Mr. STRAUSS: Yes. We published seven essays and four of our authors had answered no and, as you know, two had answered yes, and one abstained, arguing that the question was actually moot. The two who argued in favor of dropping the bomb were Thomas Donnelly, a defense specialist at the American Enterprise Institute, and Richard B. Frank, who's an award-winning historian who wrote a book on the downfall of the Japanese empire.

BRAND: And what were their arguments?

Mr. STRAUSS: Well, Thomas Donnelly observed that war is not necessarily murder, but by definition it does involve killing. And victory requires killing enough of the enemy to make them stop killing us. And, therefore, in his view, the atomic bombs were a means to that end. Richard B. Frank makes the case that dropping the atomic bombs were, in effect, the best worst option because if we hadn't dropped the bombs, not only would thousands of Americans have perished in an invasion of Japan but very likely millions of Japanese would have as well.

BRAND: And those who argued that they would not have used the atomic bomb against Japan, what did they say?

Mr. STRAUSS: Their arguments were, first of all, that it was immoral to target cities that had largely civilian populations.
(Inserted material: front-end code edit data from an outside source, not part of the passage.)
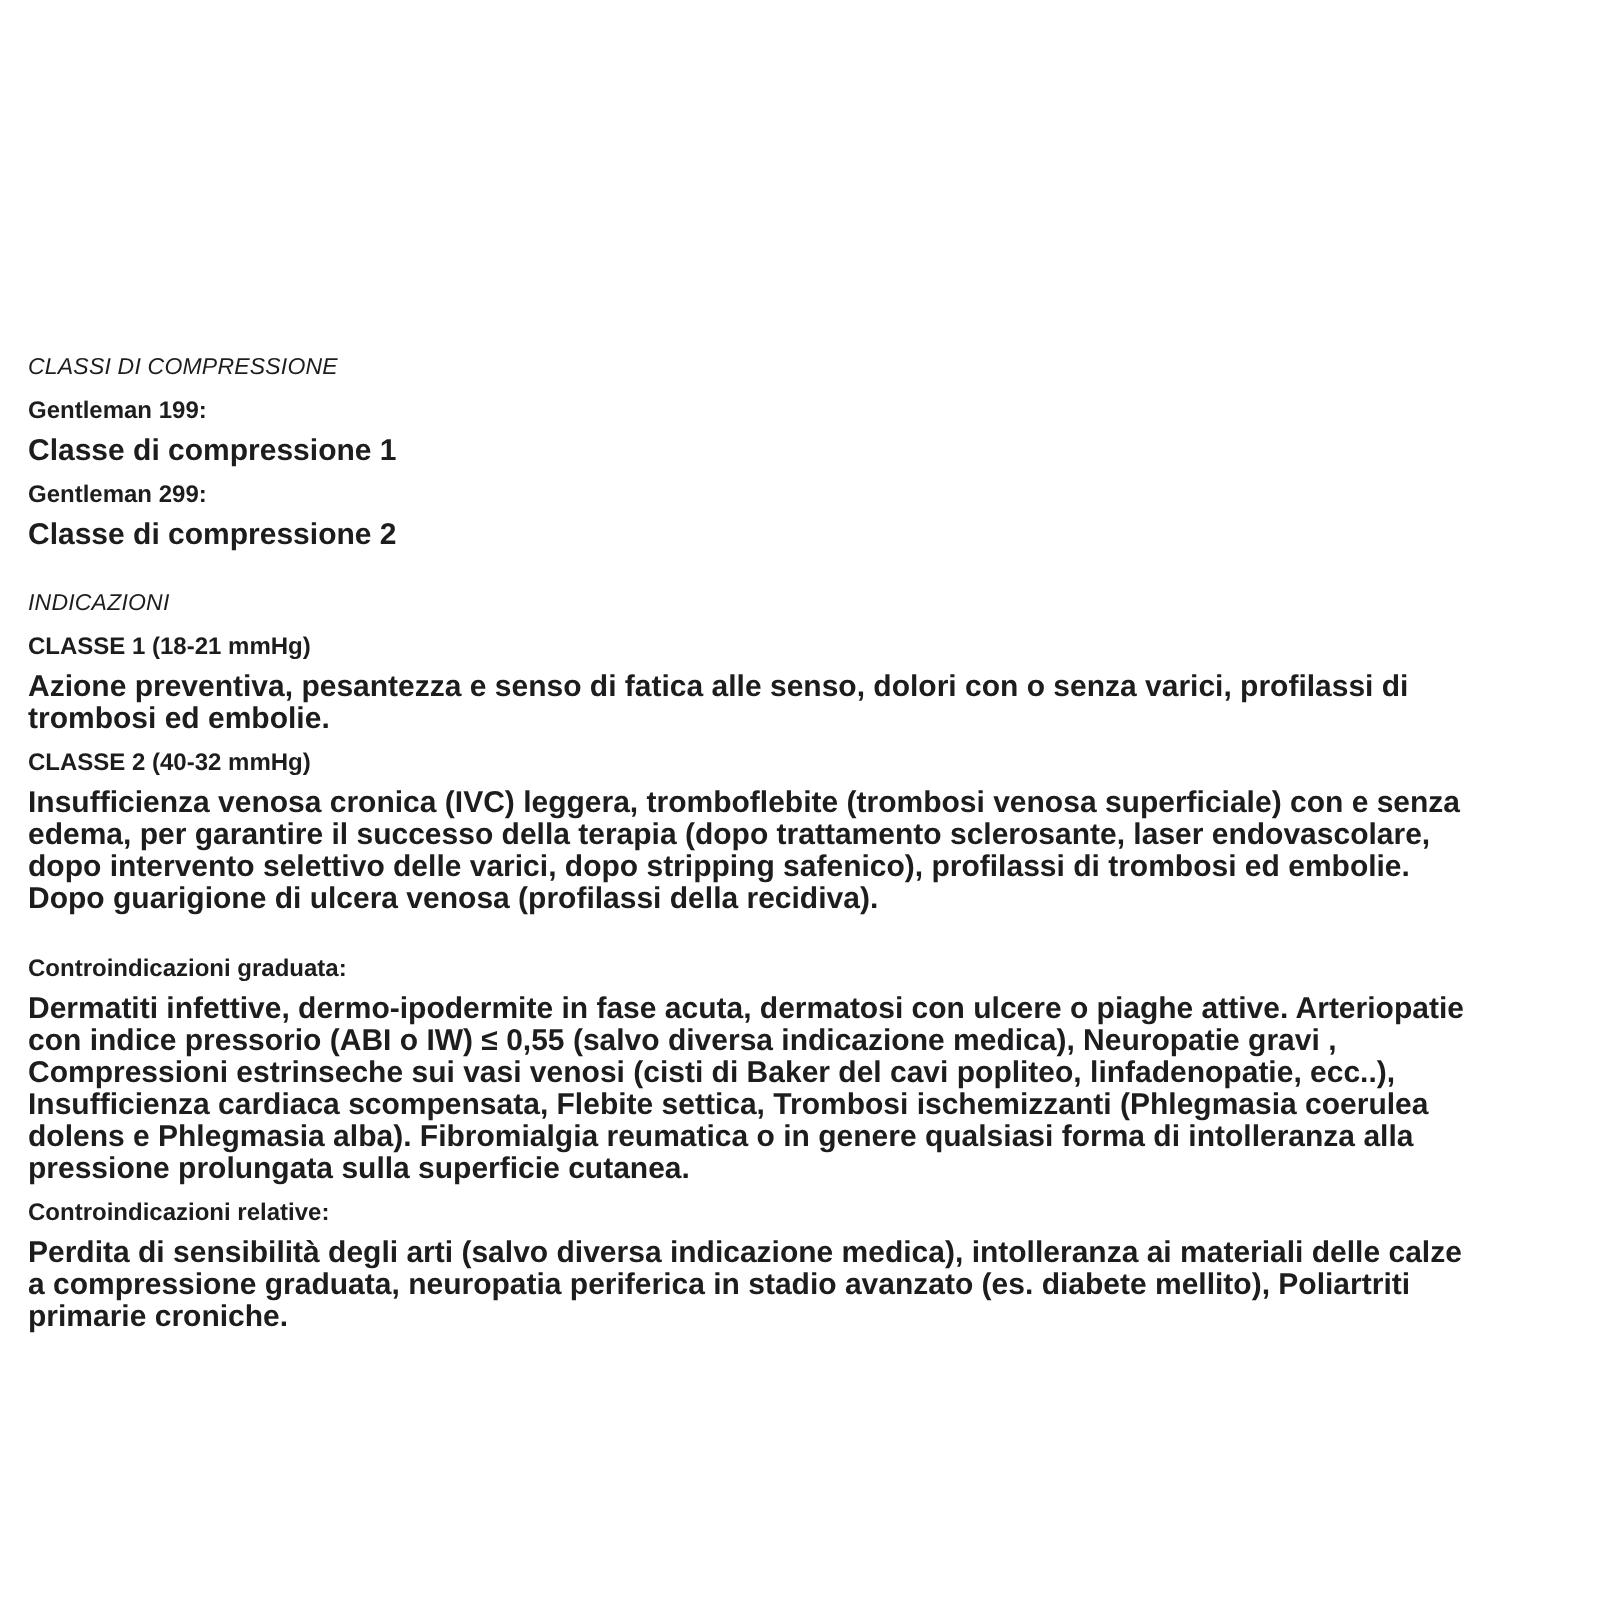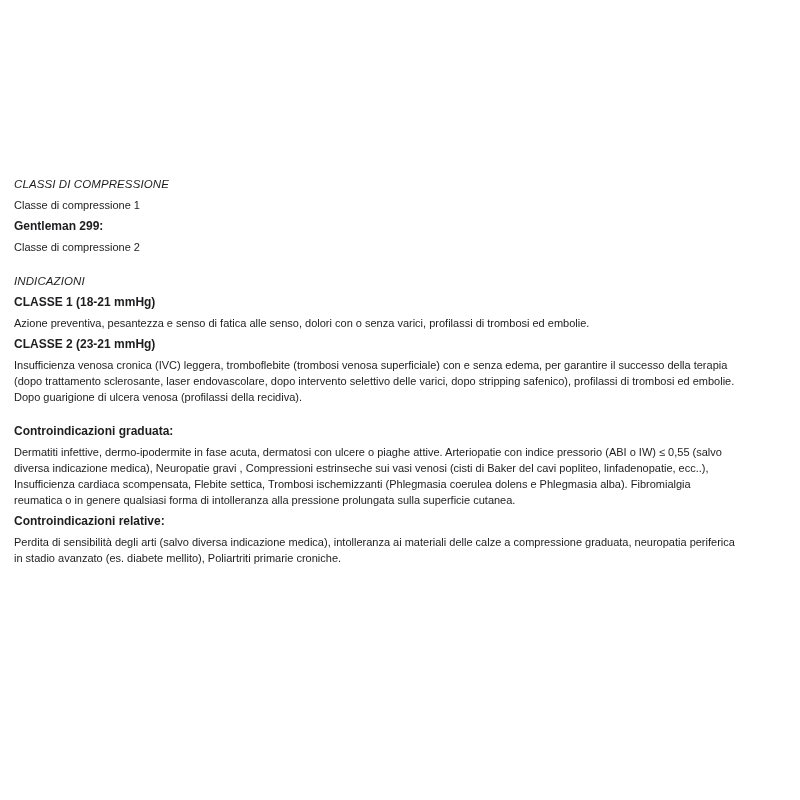--- a/index.html
+++ b/index.html
@@ -51,6 +51,7 @@
 
   <section class="doc-section">
     <h2 class="section-heading">CLASSI DI COMPRESSIONE</h2>
+    <h3 class="subheading">Gentleman 199:</h3>
     <p class="para">Classe di compressione 1</p>
     <h3 class="subheading">Gentleman 299:</h3>
     <p class="para">Classe di compressione 2</p>

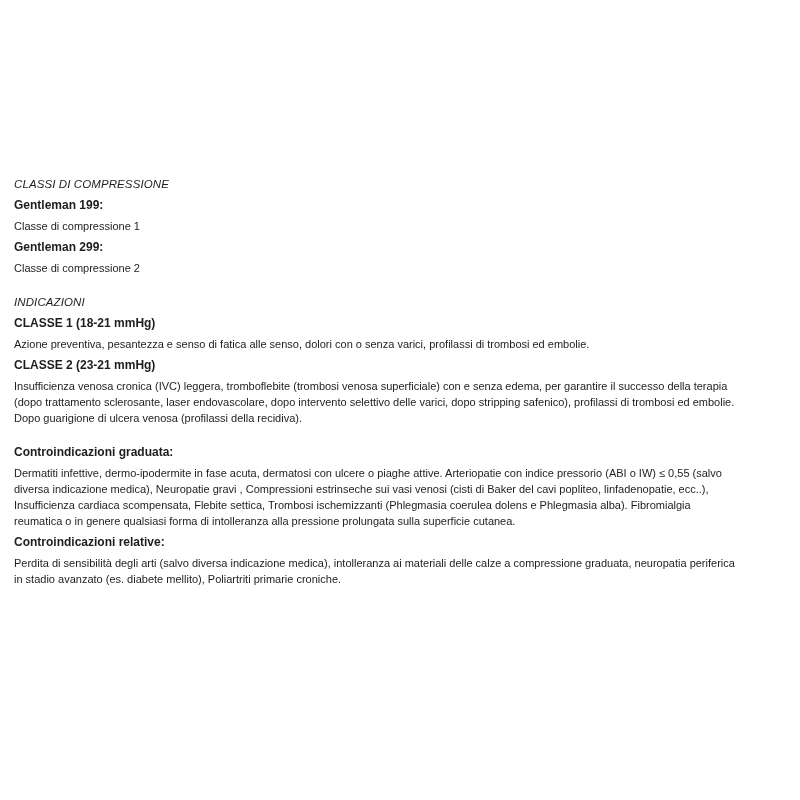--- a/index.html
+++ b/index.html
@@ -37,8 +37,8 @@
     margin: 0 0 5px 0;
   }
   .para {
-    font-weight: 400;
-    font-size: 11px;
+    font-weight: 700;
+    font-size: 15px;
     line-height: 16px;
     margin: 0 0 5px 0;
   }

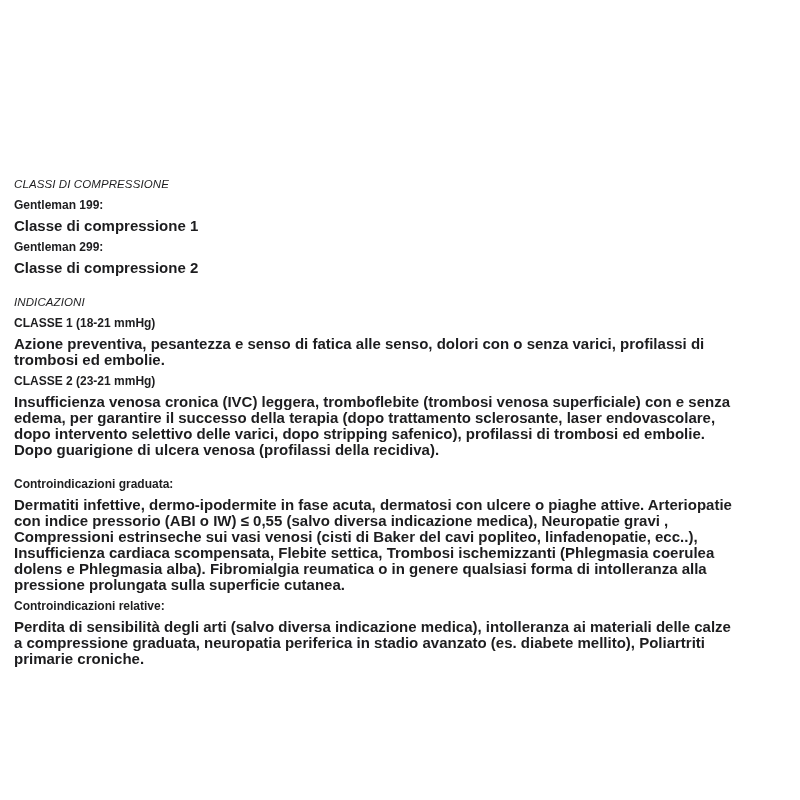--- a/index.html
+++ b/index.html
@@ -61,7 +61,7 @@
     <h2 class="section-heading">INDICAZIONI</h2>
     <h3 class="subheading">CLASSE 1 (18-21 mmHg)</h3>
     <p class="para">Azione preventiva, pesantezza e senso di fatica alle senso, dolori con o senza varici, profilassi di trombosi ed embolie.</p>
-    <h3 class="subheading">CLASSE 2 (23-21 mmHg)</h3>
+    <h3 class="subheading">CLASSE 2 (40-32 mmHg)</h3>
     <p class="para">Insufficienza venosa cronica (IVC) leggera, tromboflebite (trombosi venosa superficiale) con e senza edema, per garantire il successo della terapia (dopo trattamento sclerosante, laser endovascolare, dopo intervento selettivo delle varici, dopo stripping safenico), profilassi di trombosi ed embolie. Dopo guarigione di ulcera venosa (profilassi della recidiva).</p>
   </section>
They also make the case that the bombs were not necessary to secure Japan's surrender, that Japan, for all intents and purposes, was already defeated, that the forthcoming entry of the Soviet Union into the Pacific war would all but guarantee their surrender. And they also have argued that the United States should have clarified its demands for unconditional surrender and made it clear early on that the US would have guaranteed the safety of the emperor because the Japanese were concerned that the emperor would have been executed for war crimes.

BRAND: And one of your writers says, `Actually this is the wrong question. The question should not be, "Would I have dropped the bomb?" but "Will we drop the bomb?"'

Mr. STRAUSS: And that was Mary Palevsky. And Mary is a historian. Her parents actually both worked on the Manhattan Project, and she did a book called "Atomic Fragments: A Daughter's Question," where she talked to the various physicists and those who were involved in the Manhattan Project. And it's a really very engaging and personal essay because it serves as the voice, as it were, of the Manhattan Project and I think the moral ambiguity that it represents. She felt that answering the question at this point would not change anything, but that we need to be looking forward instead and ask ourselves, `How can we stop another generation from asking the same question that confronts us 60 years later?'

BRAND: And what about you personally? Working on this project, has it changed your opinion?

Mr. STRAUSS: I have to admit that after reading these essays and talking to so many people, I find myself as ambivalent now as I was before. I think the one thing I know, though, with absolute certainty is that if I had made the decision to drop the bomb, I would have regretted it because of the world it created.

BRAND: Mark Strauss is the editor of Bulletin of the Atomic Scientists. The magazine's current issue asks: Would you have dropped the bomb? And thank you for joining us.

Mr. STRAUSS: Thank you.

BRAND: NPR's DAY TO DAY continues. I'm Madeleine Brand.